Due to the limited number of physical interconnect channels between FPGAs, Time-Division Multiplexing (TDM) IP modules are typically deployed at FPGA boundaries to enable high-bandwidth signal transmission across FPGAs. These modules allow multiple logical signals to be time-multiplexed over shared physical links, thereby logically expanding the effective communication bandwidth of the physical channels.

For any given physical channel, if it carries  $r$  distinct logical signals in a time-multiplexed fashion, its TDM ratio is defined as  $r$ . In other words, the TDM ratio specifies the number of independent signals that can be transmitted through the channel within one complete TDM cycle.
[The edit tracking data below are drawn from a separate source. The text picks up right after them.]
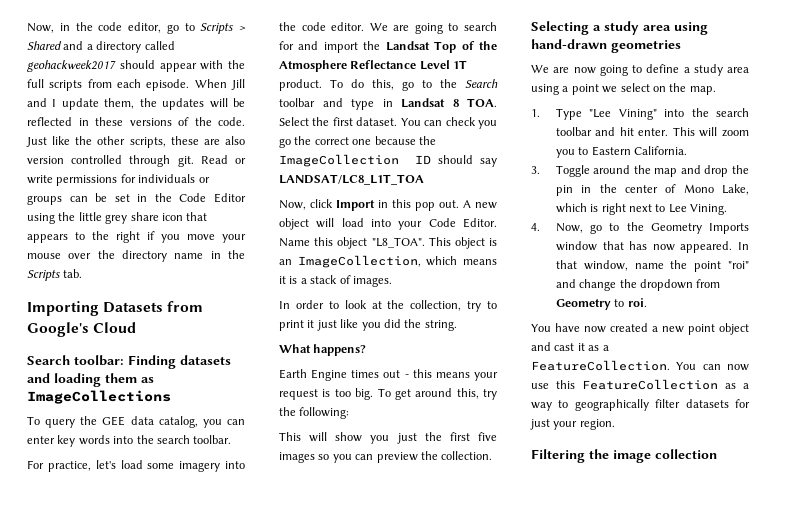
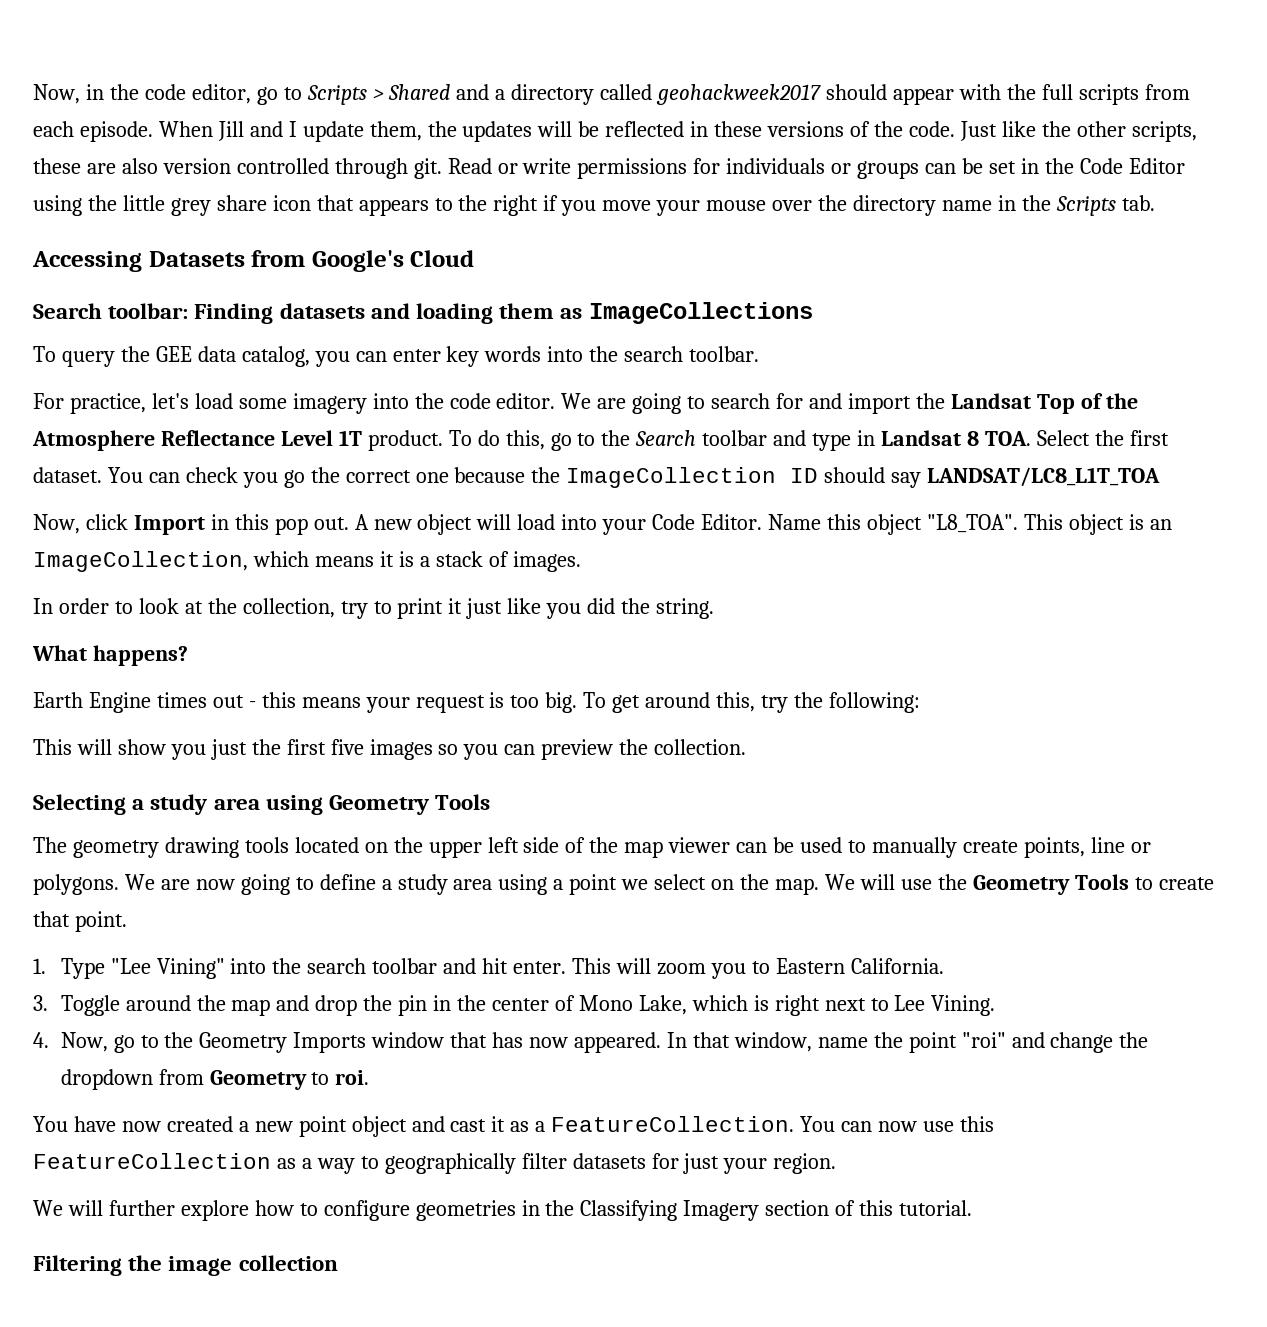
[27,301,99,316] Importing -> [32,251,142,272] Accessing
[531,39,681,53] hand-drawn geometries // -> [329,794,491,815] [33,837,1151,858] [33,874,119,895] Geometry Tools // The geometry drawing tools located on the upper left side of the map viewer can be used to manually create points, line or polygons.
(716, 90) none -> [824,874,1214,895] [33,911,127,932] We will use the Geometry Tools to create that point.
(615, 424) none -> [33,1200,973,1221] // We will further explore how to configure geometries in the Classifying Imagery section of this tutorial.

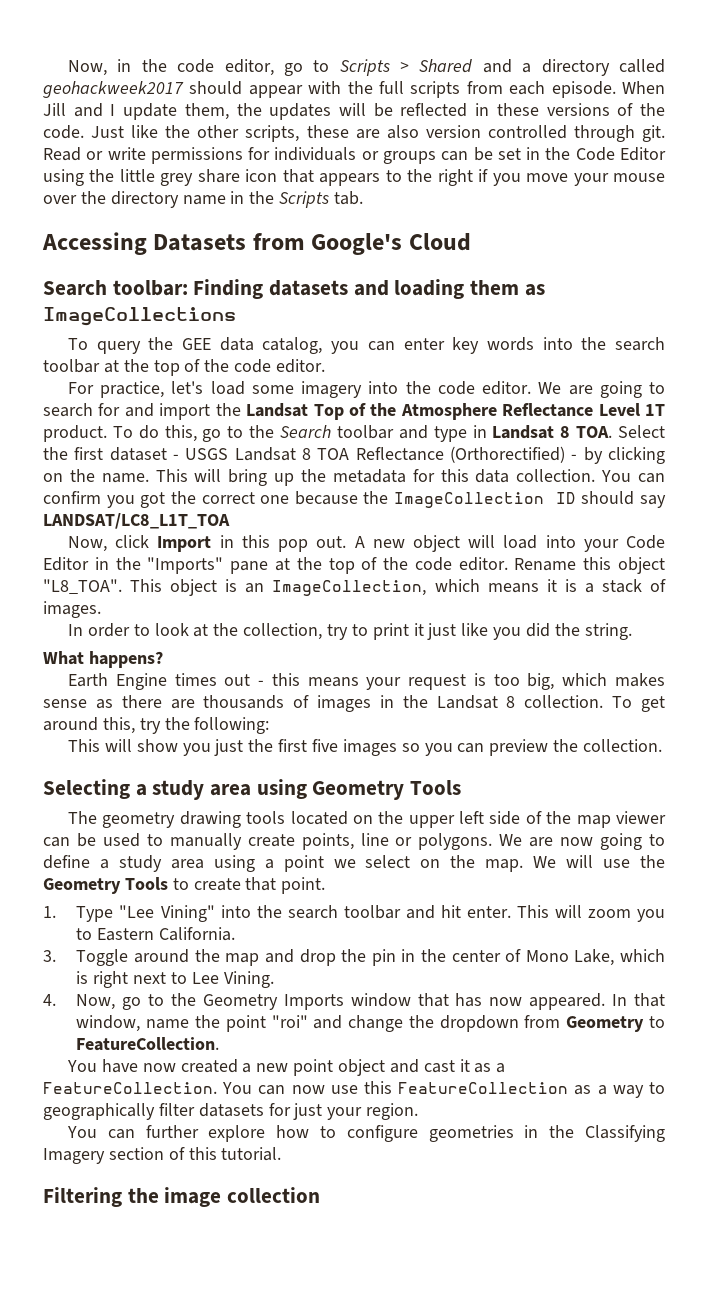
[689,346,760,362] toolbar. -> [43,359,326,376] toolbar at the top of the code editor.
[33,467,305,488] dataset. You can check you go -> [109,446,666,464] [43,469,665,486] [43,491,166,508] dataset - USGS Landsat 8 TOA Reflectance (Orthorectified) - by clicking on the name. This will bring up the metadata for this data collection. You can confirm you got
[701,514,822,530] Editor. Name -> [43,557,577,574] Editor in the "Imports" pane at the top of the code editor. Rename
[545,692,578,713] big. -> [527,673,666,690] [43,695,604,712] big, which makes sense as there are thousands of images in the Landsat 8 collection.
[335,1070,370,1085] roi. -> [76,1037,220,1051] FeatureCollection.
[33,1200,103,1216] We will -> [67,1126,135,1139] You can

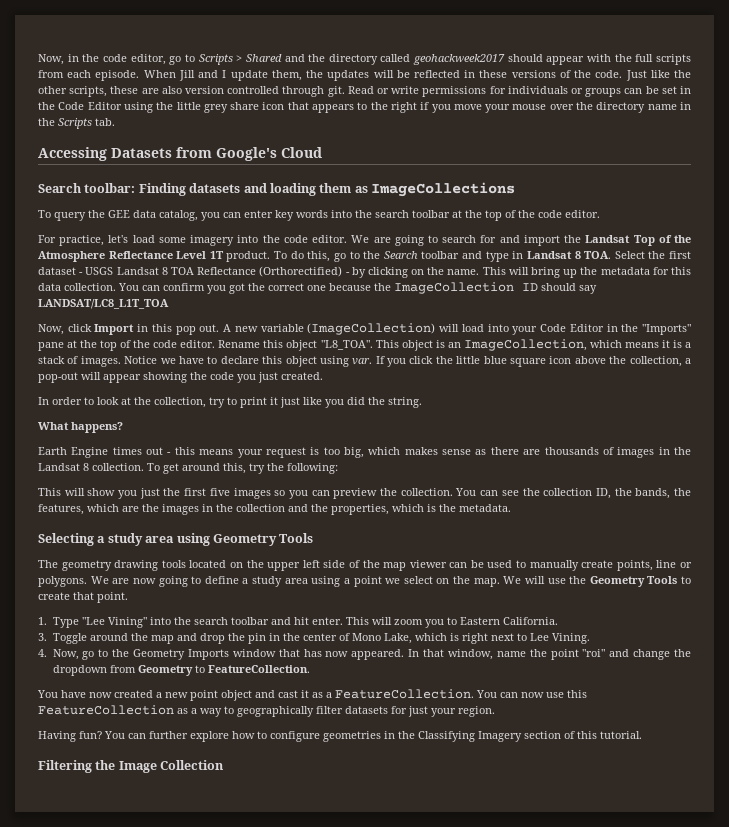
[522,63,532,73] a -> [308,54,326,62] the
[412,535,460,552] object -> [260,323,436,335] variable (ImageCollection)
(101, 609) none -> [124,356,691,367] [38,372,323,383] Notice we have to declare this object using var. If you click the little blue square icon above the collection, a pop-out will appear showing the code you just created.
(663, 745) none -> [455,488,691,499] [38,504,511,515] You can see the collection ID, the bands, the features, which are the images in the collection and the properties, which is the metadata.
(419, 1111) none -> [38,731,102,742] Having fun?
[164,1187,321,1207] image collection -> [118,760,225,773] Image Collection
Equivalently, each signal traversing the channel is associated with a TDM ratio equal to that of the channel itself.

In this problem, a uniform TDM ratio is applied to all physical channels connecting any given pair of FPGAs.

Input:

i. A Multi-FPGA Platform Topology

The interconnect structure of the system is modeled as an undirected weighted graph  $G = (V, E)$ . As illustrated in Figure 1, the vertex set  $V$  represents the collection of all FPGAs in the system, while the edge set  $E$  corresponds to the physical interconnection channels between FPGA pairs. These inter-FPGA links support Time-Division Multiplexing (TDM) I/O communication.

Each edge  $e \in E$  connects a pair of FPGAs, indicating the presence of one or more physical communication links between them. The weight  $w(e)$  of edge  $e$  is defined as the number of physical channels available between the two connected FPGAs. In other words, the edge weight quantifies the communication capacity between the two FPGAs.

For example, as shown in Figure 1, if FPGA  $F_1$  and FPGA  $F_2$  are interconnected by three independent physical channels, the corresponding edge has a weight of  $w(F_1, F_2) = 3$ .



Figure 1 Illustration for a multi-FPGA platform topology

ii. A Partitioned Hypergraph

The logical connectivity of the design is represented as a directed hypergraph  $H = (V, N)$ , where the vertex set  $V$  is identical to that used in the topology graph and corresponds to the set of FPGAs. The hyperedge set  $N = \{n_1, n_2, \dots, n_k\}$  represents the collection of nets, where each net  $n_i$  denotes a multi-terminal connection comprising a single source  $s_i$  and one or more sink terminals  $t_{ij}$ , all of which are mapped to distinct FPGAs. Formally, each net  $n_i$  is a subset of the vertex set  $V$ . As illustrated in Figure 2, three representative nets are defined as follows:

- $n_1 = \{s_1, t_{11}, t_{12}\}$
- $n_2 = \{s_2, t_{21}\}$
- $n_3 = \{s_3, t_{31}, t_{32}\}$

Here,  $s_i$  denotes the source of communication, and  $t_{ij}$  represents the corresponding sink terminals. All terminals within a net are assumed to be mapped onto different FPGAs.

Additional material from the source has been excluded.